Joris Iven

Du gingst die falsche Richtung raus…

 

 

für Katherina M.

 

 

Mein Vater fragte mich dir sein Andachtsbild zu schicken.

Ich bin des öfteren in seine Spuren getreten, auch als er

dich besucht hat. Wir sind bei uns auf dem Platz,

in der Brasserie Le Soleil,

einen Mittag lang in langer Weile,

nippend am Glas, billardspielend, am Telefon hängend.

Die Hölle hat Vergangenheit, einen Namen

und ein Gesicht.

Sie liegt unten am Ende der A 604,

rüber zur anderen Seite der Maas,

rechts ab, Ausfahrt Boverie.

Alles ist da grau, die Luft, die Hügel, die Häuser.

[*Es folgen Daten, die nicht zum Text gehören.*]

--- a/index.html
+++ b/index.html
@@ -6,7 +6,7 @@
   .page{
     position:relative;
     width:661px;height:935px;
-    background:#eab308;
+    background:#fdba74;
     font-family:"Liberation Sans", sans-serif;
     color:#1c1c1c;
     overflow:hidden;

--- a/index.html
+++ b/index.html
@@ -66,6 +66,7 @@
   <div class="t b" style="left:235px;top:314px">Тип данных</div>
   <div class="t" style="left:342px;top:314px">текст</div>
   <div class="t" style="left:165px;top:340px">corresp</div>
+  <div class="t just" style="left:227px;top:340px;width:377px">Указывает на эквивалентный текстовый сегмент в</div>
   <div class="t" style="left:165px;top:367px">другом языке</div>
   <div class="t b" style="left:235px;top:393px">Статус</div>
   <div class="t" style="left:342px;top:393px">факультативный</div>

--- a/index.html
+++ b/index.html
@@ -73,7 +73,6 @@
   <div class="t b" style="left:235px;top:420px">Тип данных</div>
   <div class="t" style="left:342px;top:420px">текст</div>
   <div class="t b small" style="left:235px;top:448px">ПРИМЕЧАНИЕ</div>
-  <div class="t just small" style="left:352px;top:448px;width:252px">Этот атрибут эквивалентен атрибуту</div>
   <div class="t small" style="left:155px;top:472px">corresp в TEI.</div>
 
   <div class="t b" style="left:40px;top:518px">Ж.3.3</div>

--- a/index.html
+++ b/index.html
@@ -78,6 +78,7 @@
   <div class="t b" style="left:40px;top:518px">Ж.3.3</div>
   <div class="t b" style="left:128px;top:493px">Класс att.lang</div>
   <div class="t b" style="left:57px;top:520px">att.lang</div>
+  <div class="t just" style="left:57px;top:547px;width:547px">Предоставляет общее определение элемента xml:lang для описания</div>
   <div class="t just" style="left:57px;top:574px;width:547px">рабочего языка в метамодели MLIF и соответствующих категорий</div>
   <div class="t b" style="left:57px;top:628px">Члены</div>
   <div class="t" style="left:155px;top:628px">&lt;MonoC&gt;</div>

Rauchwolken steigen auf

von Kühltürmen und Tanks. Schornsteine, Strommasten,

Antennentürme sind als Gottes Pfeile in der Stadt niedergegangen. Durchs

düstre Cockerill Sambre. Du irrtest herum in der Armut des Schneiderateliers,

eingestürzte Dächer, zerfetzte Fenster. Du träumtest

dich weit weg nach Las Vegas. Die Lastwagen die das Lager verliessen

waren randvoll. Junge Männer, ausgemergelte Leiber, gebrochene Herzen.

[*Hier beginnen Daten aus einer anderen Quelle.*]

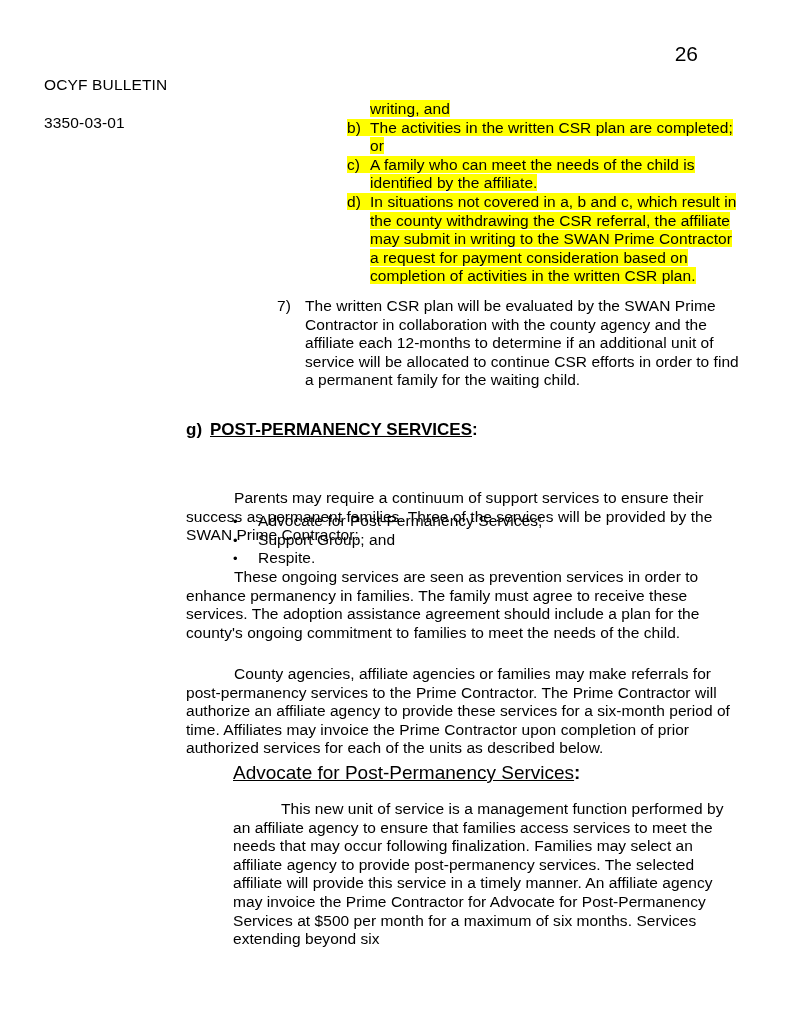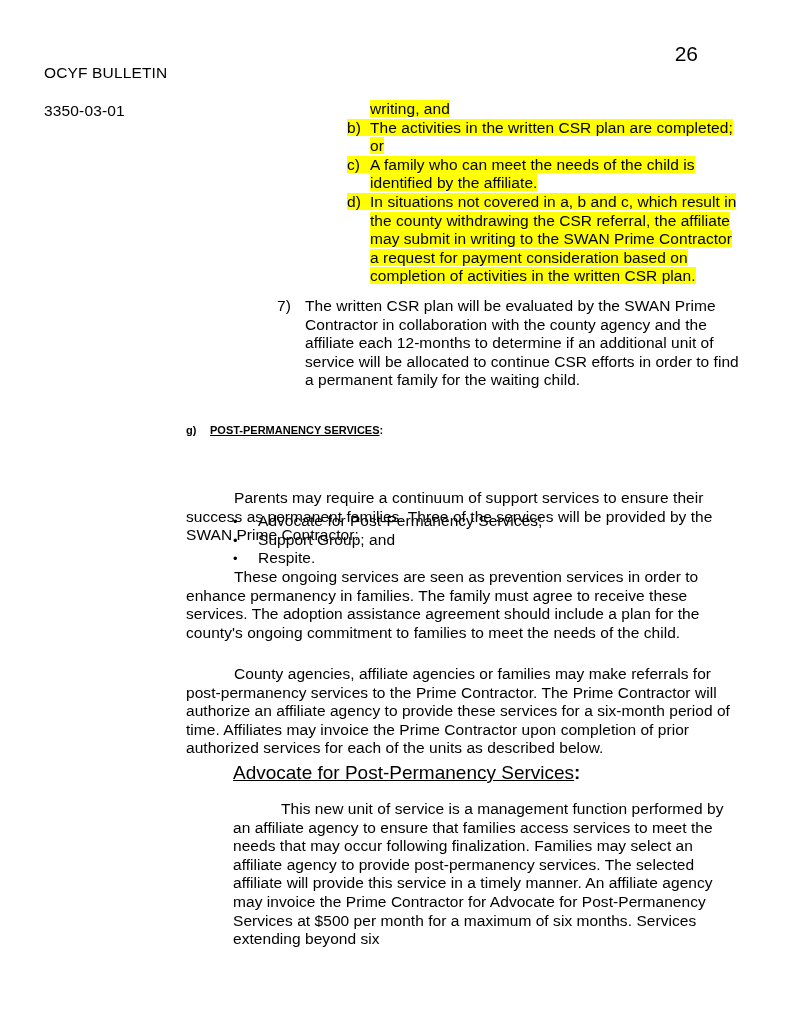--- a/index.html
+++ b/index.html
@@ -36,7 +36,7 @@
     letter-spacing: 0.15px;
     white-space: pre-line;
   }
-  .header-line1 { display: block; }
+  .header-line1 { display: block; margin-top: 12px; }
   .header-line2 { display: block; }
   .page-number {
     position: absolute;

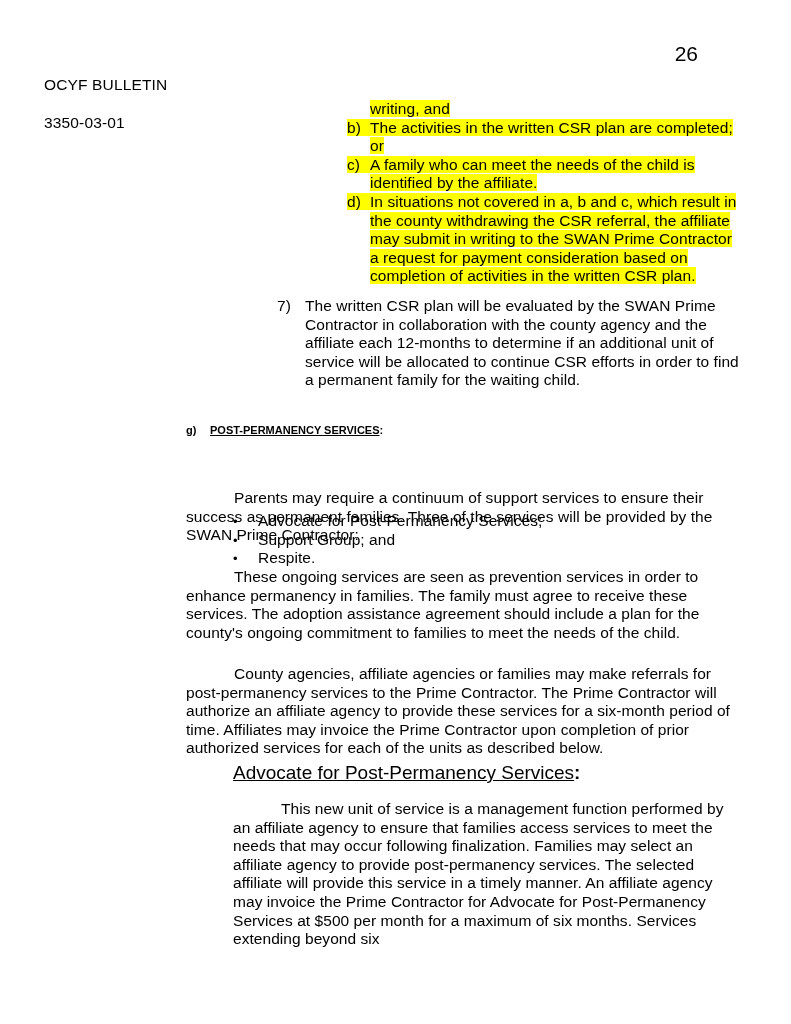--- a/index.html
+++ b/index.html
@@ -105,7 +105,7 @@
     position: absolute;
     left: 186px;
     top: 421px;
-    font-size: 11px;
+    font-size: 17px;
     line-height: 18.6px;
     font-weight: bold;
   }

Fremdarbeiter, Fremdkörper. Du wolltest nicht mit ihnen reisen.

Du bist allein den Weg von Kassel nach hier gegangen, du gingst

bist die falsche Richtung raus, du hast gerade

einen Schritt zu wenig getan.

Wir haben die falschen Entscheidungen getroffen,

Kathya, wir haben die falsche Wahl getroffen.

Du bist gestrandet

auf dem Platz der Turteltauben, auf dem Place de Tourterelles.

Konntest du auf der ganzen Welt keinen anderen Fleck finden, du, flügellahmes

Täubchen? Ich sehe dich mit diesem Brief stehen, diesem Andachtsbild, in deiner Hand,

im sechsten Stock, beim Fenster. Im Blick

graue Wohnkasernen in Naturstein, Mülltonnen, Weidenbäume,

Klettergerüste voll mit Rost. Eine alte Frau läuft mit krummem Buckel hinein,

eine Tochter lädt den Einkauf aus ihrem Wagen. Der Platz ist verlassen.

Der Wind regelt den Rhythmus des Regens. Tropfen treffen gerade

auf das Glas,

und gleiten dann langsam herab.

Das Fensterglas beschlägt.

Du erinnerst dich

an diesen Mittag mit meinem Vater.

Jahre des Suchens, das Hin und Her werfen und den Schlaf nicht finden können

füllen das Zimmer. Ein Lichtstrahl fällt hinein –

explodiert im gläsernen Kronleuchter

über dem Tisch.

Auf dem Schrank zittert das Foto deines Ebenbildes. Niemand sagt was

über eine Tochter, einen Spazierstock, ein Hörgerät.

Das war das verdammte Bluten deines Hirns das dich lahm gemacht.

Dir schwinden die Sinne, auch wenn du lügst.

Du hast die Gicht.

Dein Körper in Zeitlupe.

Ich geb dir eine Zigarette

und du sagst:

das is alles was ich noch nötig hätte.